▶

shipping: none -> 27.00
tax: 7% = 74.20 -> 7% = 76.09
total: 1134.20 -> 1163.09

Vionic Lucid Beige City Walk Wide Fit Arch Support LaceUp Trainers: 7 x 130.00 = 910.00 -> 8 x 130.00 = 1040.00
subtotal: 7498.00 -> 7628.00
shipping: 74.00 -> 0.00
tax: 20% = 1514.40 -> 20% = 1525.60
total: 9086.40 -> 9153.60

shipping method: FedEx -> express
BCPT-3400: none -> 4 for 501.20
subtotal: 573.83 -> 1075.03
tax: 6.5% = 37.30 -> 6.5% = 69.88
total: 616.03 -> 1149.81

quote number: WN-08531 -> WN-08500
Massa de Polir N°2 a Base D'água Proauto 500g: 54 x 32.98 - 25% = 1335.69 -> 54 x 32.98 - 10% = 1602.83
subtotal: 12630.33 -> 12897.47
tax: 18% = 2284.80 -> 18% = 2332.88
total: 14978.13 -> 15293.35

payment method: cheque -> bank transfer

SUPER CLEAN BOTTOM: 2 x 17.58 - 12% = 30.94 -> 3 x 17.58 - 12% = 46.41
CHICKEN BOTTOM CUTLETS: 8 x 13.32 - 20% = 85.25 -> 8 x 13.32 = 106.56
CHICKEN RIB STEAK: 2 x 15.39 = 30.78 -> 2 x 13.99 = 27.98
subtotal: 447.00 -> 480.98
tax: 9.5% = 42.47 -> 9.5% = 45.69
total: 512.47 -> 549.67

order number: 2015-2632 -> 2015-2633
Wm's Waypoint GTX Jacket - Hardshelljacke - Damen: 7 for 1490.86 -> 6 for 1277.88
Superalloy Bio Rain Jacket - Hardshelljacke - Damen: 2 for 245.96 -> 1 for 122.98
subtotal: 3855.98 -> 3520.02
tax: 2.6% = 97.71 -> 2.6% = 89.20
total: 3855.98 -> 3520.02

◀

**WHAT THE EXERCISE ASKS:**
Write the listing out again in its entirety, exactly.

**EXERCISE RESPONSE:**
shipping: none -> 27.00
tax: 7% = 74.20 -> 7% = 76.09
total: 1134.20 -> 1163.09

Vionic Lucid Beige City Walk Wide Fit Arch Support LaceUp Trainers: 7 x 130.00 = 910.00 -> 8 x 130.00 = 1040.00
subtotal: 7498.00 -> 7628.00
shipping: 74.00 -> 0.00
tax: 20% = 1514.40 -> 20% = 1525.60
total: 9086.40 -> 9153.60

shipping method: FedEx -> express
BCPT-3400: none -> 4 for 501.20
subtotal: 573.83 -> 1075.03
tax: 6.5% = 37.30 -> 6.5% = 69.88
total: 616.03 -> 1149.81

quote number: WN-08531 -> WN-08500
Massa de Polir N°2 a Base D'água Proauto 500g: 54 x 32.98 - 25% = 1335.69 -> 54 x 32.98 - 10% = 1602.83
subtotal: 12630.33 -> 12897.47
tax: 18% = 2284.80 -> 18% = 2332.88
total: 14978.13 -> 15293.35

payment method: cheque -> bank transfer

SUPER CLEAN BOTTOM: 2 x 17.58 - 12% = 30.94 -> 3 x 17.58 - 12% = 46.41
CHICKEN BOTTOM CUTLETS: 8 x 13.32 - 20% = 85.25 -> 8 x 13.32 = 106.56
CHICKEN RIB STEAK: 2 x 15.39 = 30.78 -> 2 x 13.99 = 27.98
subtotal: 447.00 -> 480.98
tax: 9.5% = 42.47 -> 9.5% = 45.69
total: 512.47 -> 549.67

order number: 2015-2632 -> 2015-2633
Wm's Waypoint GTX Jacket - Hardshelljacke - Damen: 7 for 1490.86 -> 6 for 1277.88
Superalloy Bio Rain Jacket - Hardshelljacke - Damen: 2 for 245.96 -> 1 for 122.98
subtotal: 3855.98 -> 3520.02
tax: 2.6% = 97.71 -> 2.6% = 89.20
total: 3855.98 -> 3520.02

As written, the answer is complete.